Diğer bir Lord'un egoist oğlu ise “Yine mi idmana geldiniz ? Bakalım bu kez kimleri devireceksin?” dedi
Gülümsedim. “Sizi de devireceğim, bir zahmet sıranızı bekleyin,” dedim, alaycı bir şekilde, sonra kısa bir bakışma yapıp kılıcıma doğru yöneldim.
Tek bir hamlede, her biri sırayla yere düşmeye başladı. Kılıcımla savurduğum her darbe, rakiplerimi sersemletiyor, dengeyi kaybettiriyordu. Birinciyi yere serdim. Ardından hızlıca diğerine yöneldim, darbeyi yapıp yere ittim. Sonuncusu, bütün gücünü göstererek bana yöneldi ama o da kısa süre sonra yere düştü. Haha, Bence yapıyorum bu sporu.!
Hocamın sesi o sırada arka planda duyuluyordu.
“Eleanor, her defasında yeni bir hamle yapıyorsun. Ancak bu işin sırrı biraz daha sabırda yatıyor."
Göz kırptım, “Sabır mı? Bunu size her zaman gösteriyorum hocam.”
Birden, herkesin dikkatini çeken bir ses duyuldu. Arkama döndüm. Veliat Prens, görevlileriyle birlikte alanda ilerliyordu.
Kumral saçları, iri ve yüksek omuzları, gömleğinin içinde kademeli uzanan karın hatlarıyla göz alıcıydı. Boyu oldukça uzun ve adaleleri her hareketinde ortaya seriliyordu. Sanki bilerek seçtiği beyaz gömleğiyle, kasları daha da belirginleşiyordu.

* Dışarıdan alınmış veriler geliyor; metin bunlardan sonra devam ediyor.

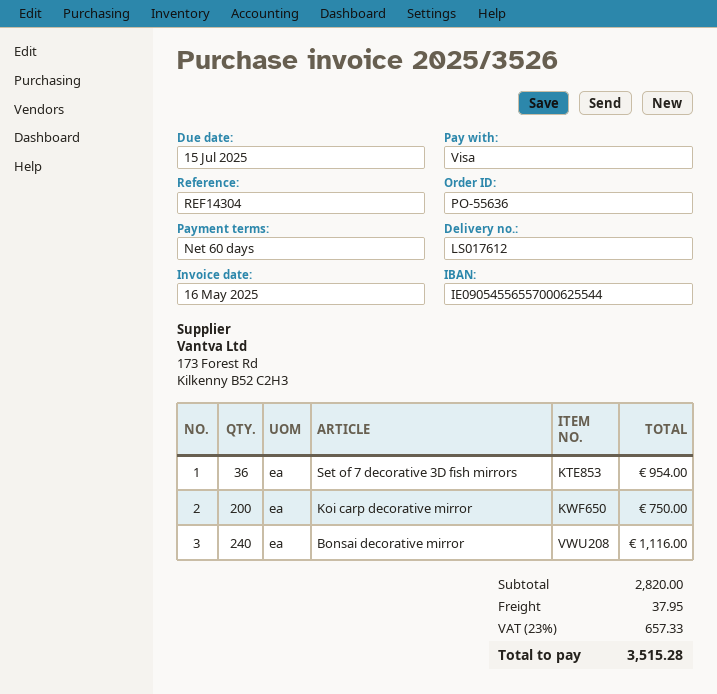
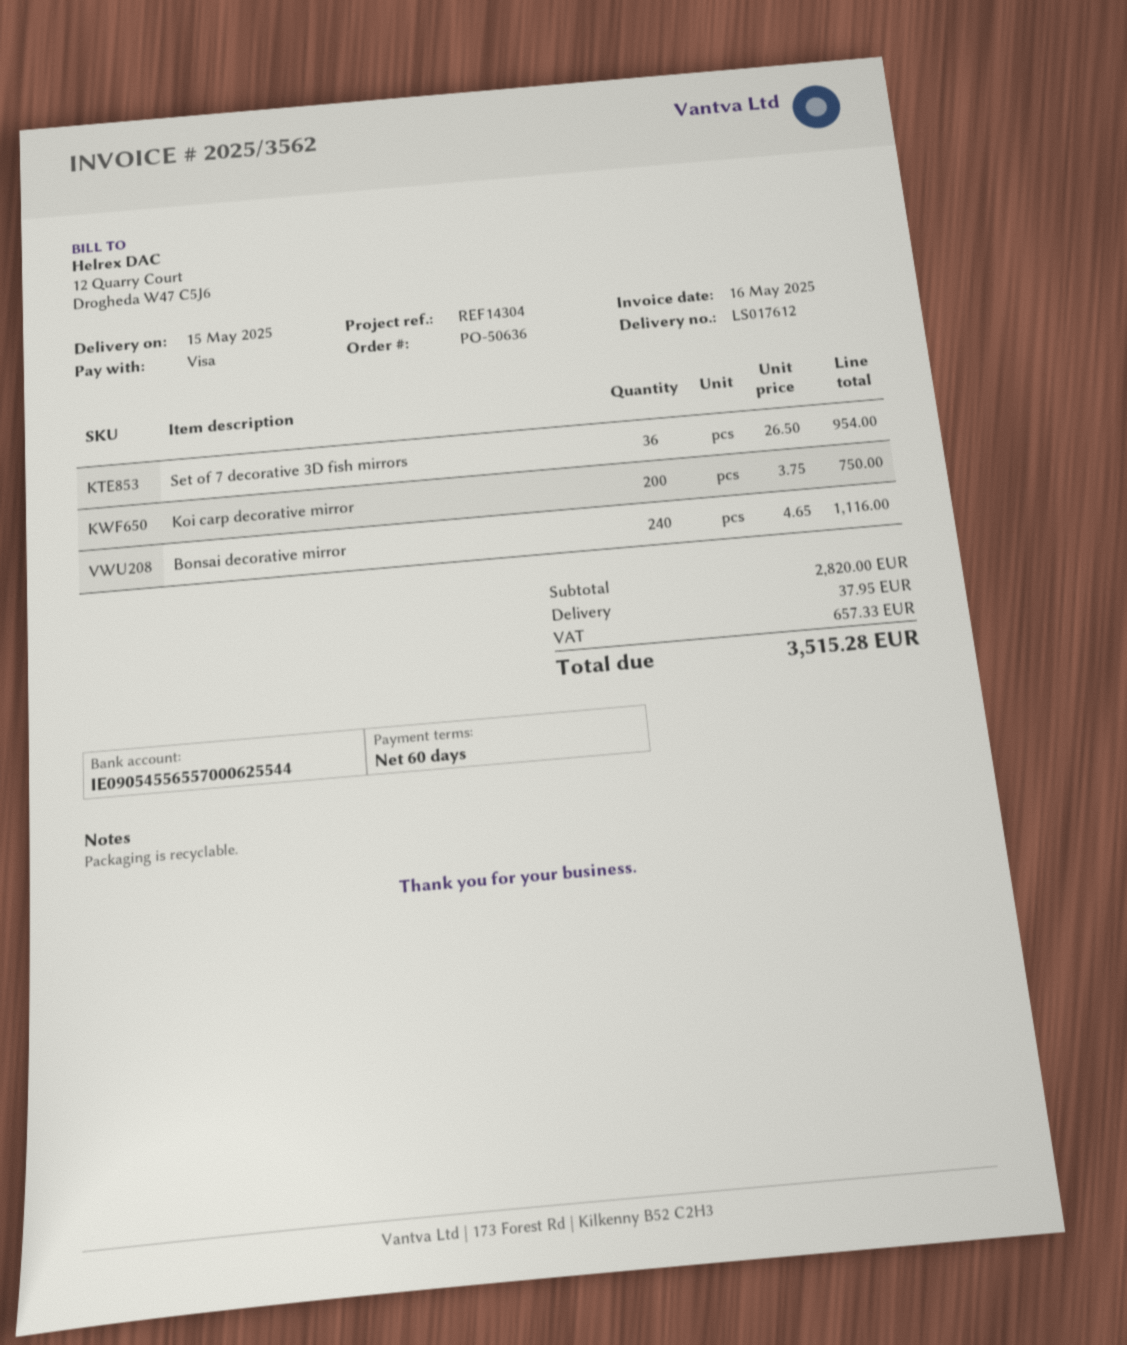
order number: PO-55636 -> PO-50636
invoice number: 2025/3526 -> 2025/3562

Ahh, Ağız sulandıran bir görüntüydü, normal şartlar altında tadına bakmayı kesinlikle isterdim ama bu şartlarda kasıntı bir uyuz olduğun gerçeğini değiştirmiyordu.
Gözlerim, Prens’in sinsi gülümsemesiyle buluştuğunda, hemen yüzümü çevirdim.
Terimi sildim ve saçlarımı öne atarak göğüslerime düşmesini izledim. Şişeyi kaptım ve kafama diktim. O sırada belimde bir el hissettim. Hızla başımı döndürüp baktım, Veliat Prens, ellerini belime dolamıştı. Beni kendine doğru çekti, burnuma kadar yaklaşıp, “Selam müstakbel karıcım, beni beklemeden idmana gelmişsin, çok kırıldım,” dedi.
Bu şaka mıydı? Ne yapıyordu bu? Mimikleri ve sinsi gülüşü, beni sinirlendirmek içindi, kabul ama, bu kadar açıktan şov yapmaya ne gerek vardı? Ne oluyordu?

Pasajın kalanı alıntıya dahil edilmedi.